> _Task to carry out_
From the entries below, reproduce exactly the line containing "[192,690,323,702] <XML1> <XML2>", the line containing "[32,265,42,277] $ -> (609, 295) //", and every line in between, with nothing added.

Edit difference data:
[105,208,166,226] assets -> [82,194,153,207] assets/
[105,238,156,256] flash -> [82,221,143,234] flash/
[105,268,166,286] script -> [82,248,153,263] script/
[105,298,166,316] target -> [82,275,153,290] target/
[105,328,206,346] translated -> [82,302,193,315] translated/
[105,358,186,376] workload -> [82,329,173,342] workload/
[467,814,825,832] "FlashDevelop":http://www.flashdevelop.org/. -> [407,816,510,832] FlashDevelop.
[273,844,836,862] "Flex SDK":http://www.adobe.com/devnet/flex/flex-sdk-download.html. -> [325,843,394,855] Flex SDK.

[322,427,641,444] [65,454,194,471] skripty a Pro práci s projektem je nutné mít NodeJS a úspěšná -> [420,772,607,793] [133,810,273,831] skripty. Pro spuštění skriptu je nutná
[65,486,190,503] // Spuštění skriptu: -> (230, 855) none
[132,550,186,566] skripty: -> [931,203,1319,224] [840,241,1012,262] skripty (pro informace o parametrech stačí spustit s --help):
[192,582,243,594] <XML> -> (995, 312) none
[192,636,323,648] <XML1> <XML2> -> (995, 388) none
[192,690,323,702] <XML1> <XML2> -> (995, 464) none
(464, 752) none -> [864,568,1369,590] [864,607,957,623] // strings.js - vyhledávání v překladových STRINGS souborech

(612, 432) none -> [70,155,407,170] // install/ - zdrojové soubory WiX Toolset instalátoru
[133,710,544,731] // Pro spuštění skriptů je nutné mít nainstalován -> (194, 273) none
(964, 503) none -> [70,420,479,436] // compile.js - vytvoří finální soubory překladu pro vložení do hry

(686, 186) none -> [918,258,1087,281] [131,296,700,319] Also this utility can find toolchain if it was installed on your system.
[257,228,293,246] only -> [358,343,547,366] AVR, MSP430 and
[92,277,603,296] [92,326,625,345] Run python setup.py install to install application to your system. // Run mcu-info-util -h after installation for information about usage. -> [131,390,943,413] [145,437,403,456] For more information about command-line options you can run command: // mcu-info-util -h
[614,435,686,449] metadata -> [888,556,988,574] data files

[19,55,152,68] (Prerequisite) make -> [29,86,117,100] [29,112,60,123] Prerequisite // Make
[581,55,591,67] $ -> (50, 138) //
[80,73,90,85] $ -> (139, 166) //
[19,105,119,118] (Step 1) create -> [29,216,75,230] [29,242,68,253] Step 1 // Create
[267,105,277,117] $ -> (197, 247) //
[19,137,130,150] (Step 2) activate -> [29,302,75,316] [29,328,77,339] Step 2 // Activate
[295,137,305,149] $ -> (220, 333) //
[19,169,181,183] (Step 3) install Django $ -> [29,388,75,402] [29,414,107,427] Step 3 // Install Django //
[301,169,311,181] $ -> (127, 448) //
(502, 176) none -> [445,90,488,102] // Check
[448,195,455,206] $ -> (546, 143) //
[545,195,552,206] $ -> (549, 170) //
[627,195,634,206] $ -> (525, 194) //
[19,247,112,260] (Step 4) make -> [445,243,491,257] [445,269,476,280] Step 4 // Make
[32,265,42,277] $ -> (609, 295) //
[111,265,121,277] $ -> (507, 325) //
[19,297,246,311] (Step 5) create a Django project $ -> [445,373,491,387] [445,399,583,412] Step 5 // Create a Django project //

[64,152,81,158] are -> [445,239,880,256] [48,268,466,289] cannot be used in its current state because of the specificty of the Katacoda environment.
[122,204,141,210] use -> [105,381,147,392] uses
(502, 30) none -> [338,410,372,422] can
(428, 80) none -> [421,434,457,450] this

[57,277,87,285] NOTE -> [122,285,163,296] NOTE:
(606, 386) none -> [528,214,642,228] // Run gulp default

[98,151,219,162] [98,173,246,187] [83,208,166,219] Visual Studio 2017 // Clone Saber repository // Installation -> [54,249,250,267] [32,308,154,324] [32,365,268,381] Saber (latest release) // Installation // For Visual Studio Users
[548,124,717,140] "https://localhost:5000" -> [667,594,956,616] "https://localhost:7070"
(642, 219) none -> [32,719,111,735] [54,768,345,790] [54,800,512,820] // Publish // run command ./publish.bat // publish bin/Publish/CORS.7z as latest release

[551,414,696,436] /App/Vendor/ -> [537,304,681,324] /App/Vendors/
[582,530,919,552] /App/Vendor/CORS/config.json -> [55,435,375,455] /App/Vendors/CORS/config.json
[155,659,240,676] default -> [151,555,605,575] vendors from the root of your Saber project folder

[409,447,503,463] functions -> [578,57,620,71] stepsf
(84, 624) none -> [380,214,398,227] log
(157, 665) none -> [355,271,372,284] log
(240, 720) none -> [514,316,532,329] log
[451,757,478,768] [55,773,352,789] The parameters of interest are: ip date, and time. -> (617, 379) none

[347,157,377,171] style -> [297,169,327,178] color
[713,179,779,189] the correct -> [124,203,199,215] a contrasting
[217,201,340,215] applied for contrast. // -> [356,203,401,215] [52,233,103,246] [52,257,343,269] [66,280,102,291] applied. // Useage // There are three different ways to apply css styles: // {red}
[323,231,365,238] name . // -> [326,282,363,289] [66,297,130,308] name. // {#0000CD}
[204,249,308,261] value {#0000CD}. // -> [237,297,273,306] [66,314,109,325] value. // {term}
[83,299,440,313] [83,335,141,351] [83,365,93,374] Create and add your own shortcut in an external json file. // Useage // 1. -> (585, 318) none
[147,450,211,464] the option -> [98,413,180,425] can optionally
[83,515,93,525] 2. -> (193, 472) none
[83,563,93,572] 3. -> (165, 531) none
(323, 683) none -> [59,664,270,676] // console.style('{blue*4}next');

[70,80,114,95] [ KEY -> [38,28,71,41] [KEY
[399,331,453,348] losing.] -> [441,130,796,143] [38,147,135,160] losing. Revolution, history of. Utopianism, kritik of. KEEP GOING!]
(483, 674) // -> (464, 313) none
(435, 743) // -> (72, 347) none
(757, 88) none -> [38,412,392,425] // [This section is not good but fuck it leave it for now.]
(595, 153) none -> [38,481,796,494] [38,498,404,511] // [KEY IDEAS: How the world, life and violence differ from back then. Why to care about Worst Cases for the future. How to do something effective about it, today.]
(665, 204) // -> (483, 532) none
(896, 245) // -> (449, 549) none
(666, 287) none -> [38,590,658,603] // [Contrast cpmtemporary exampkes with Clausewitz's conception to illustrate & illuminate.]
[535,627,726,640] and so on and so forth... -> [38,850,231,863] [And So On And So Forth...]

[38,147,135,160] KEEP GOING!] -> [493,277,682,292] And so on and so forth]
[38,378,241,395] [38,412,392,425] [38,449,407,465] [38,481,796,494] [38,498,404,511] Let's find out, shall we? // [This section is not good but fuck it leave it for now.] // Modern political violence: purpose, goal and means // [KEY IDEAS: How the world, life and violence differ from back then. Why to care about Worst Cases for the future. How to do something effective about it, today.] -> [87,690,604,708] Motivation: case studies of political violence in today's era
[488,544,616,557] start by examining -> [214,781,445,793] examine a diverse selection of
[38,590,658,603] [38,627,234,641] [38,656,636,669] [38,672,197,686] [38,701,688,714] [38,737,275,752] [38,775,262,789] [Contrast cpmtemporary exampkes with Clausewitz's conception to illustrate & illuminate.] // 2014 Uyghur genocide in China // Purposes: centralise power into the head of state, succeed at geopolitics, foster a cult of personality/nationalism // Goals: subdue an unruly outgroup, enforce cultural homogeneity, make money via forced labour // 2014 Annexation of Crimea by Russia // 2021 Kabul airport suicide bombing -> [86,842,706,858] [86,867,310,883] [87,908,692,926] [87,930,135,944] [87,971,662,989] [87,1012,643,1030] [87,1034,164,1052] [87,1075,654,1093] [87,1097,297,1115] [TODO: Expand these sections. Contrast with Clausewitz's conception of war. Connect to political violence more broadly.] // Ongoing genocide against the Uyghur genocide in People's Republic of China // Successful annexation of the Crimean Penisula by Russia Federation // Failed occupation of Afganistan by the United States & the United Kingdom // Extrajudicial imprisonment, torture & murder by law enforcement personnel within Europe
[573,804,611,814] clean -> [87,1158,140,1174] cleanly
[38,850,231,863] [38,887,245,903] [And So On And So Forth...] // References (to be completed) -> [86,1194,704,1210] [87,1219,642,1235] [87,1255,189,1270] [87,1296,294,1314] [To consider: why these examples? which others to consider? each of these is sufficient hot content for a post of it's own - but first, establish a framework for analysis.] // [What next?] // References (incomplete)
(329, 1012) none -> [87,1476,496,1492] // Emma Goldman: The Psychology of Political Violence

> _Exercise answer_
[192,690,323,702] <XML1> <XML2> -> (995, 464) none
(464, 752) none -> [864,568,1369,590] [864,607,957,623] // strings.js - vyhledávání v překladových STRINGS souborech

(612, 432) none -> [70,155,407,170] // install/ - zdrojové soubory WiX Toolset instalátoru
[133,710,544,731] // Pro spuštění skriptů je nutné mít nainstalován -> (194, 273) none
(964, 503) none -> [70,420,479,436] // compile.js - vytvoří finální soubory překladu pro vložení do hry

(686, 186) none -> [918,258,1087,281] [131,296,700,319] Also this utility can find toolchain if it was installed on your system.
[257,228,293,246] only -> [358,343,547,366] AVR, MSP430 and
[92,277,603,296] [92,326,625,345] Run python setup.py install to install application to your system. // Run mcu-info-util -h after installation for information about usage. -> [131,390,943,413] [145,437,403,456] For more information about command-line options you can run command: // mcu-info-util -h
[614,435,686,449] metadata -> [888,556,988,574] data files

[19,55,152,68] (Prerequisite) make -> [29,86,117,100] [29,112,60,123] Prerequisite // Make
[581,55,591,67] $ -> (50, 138) //
[80,73,90,85] $ -> (139, 166) //
[19,105,119,118] (Step 1) create -> [29,216,75,230] [29,242,68,253] Step 1 // Create
[267,105,277,117] $ -> (197, 247) //
[19,137,130,150] (Step 2) activate -> [29,302,75,316] [29,328,77,339] Step 2 // Activate
[295,137,305,149] $ -> (220, 333) //
[19,169,181,183] (Step 3) install Django $ -> [29,388,75,402] [29,414,107,427] Step 3 // Install Django //
[301,169,311,181] $ -> (127, 448) //
(502, 176) none -> [445,90,488,102] // Check
[448,195,455,206] $ -> (546, 143) //
[545,195,552,206] $ -> (549, 170) //
[627,195,634,206] $ -> (525, 194) //
[19,247,112,260] (Step 4) make -> [445,243,491,257] [445,269,476,280] Step 4 // Make
[32,265,42,277] $ -> (609, 295) //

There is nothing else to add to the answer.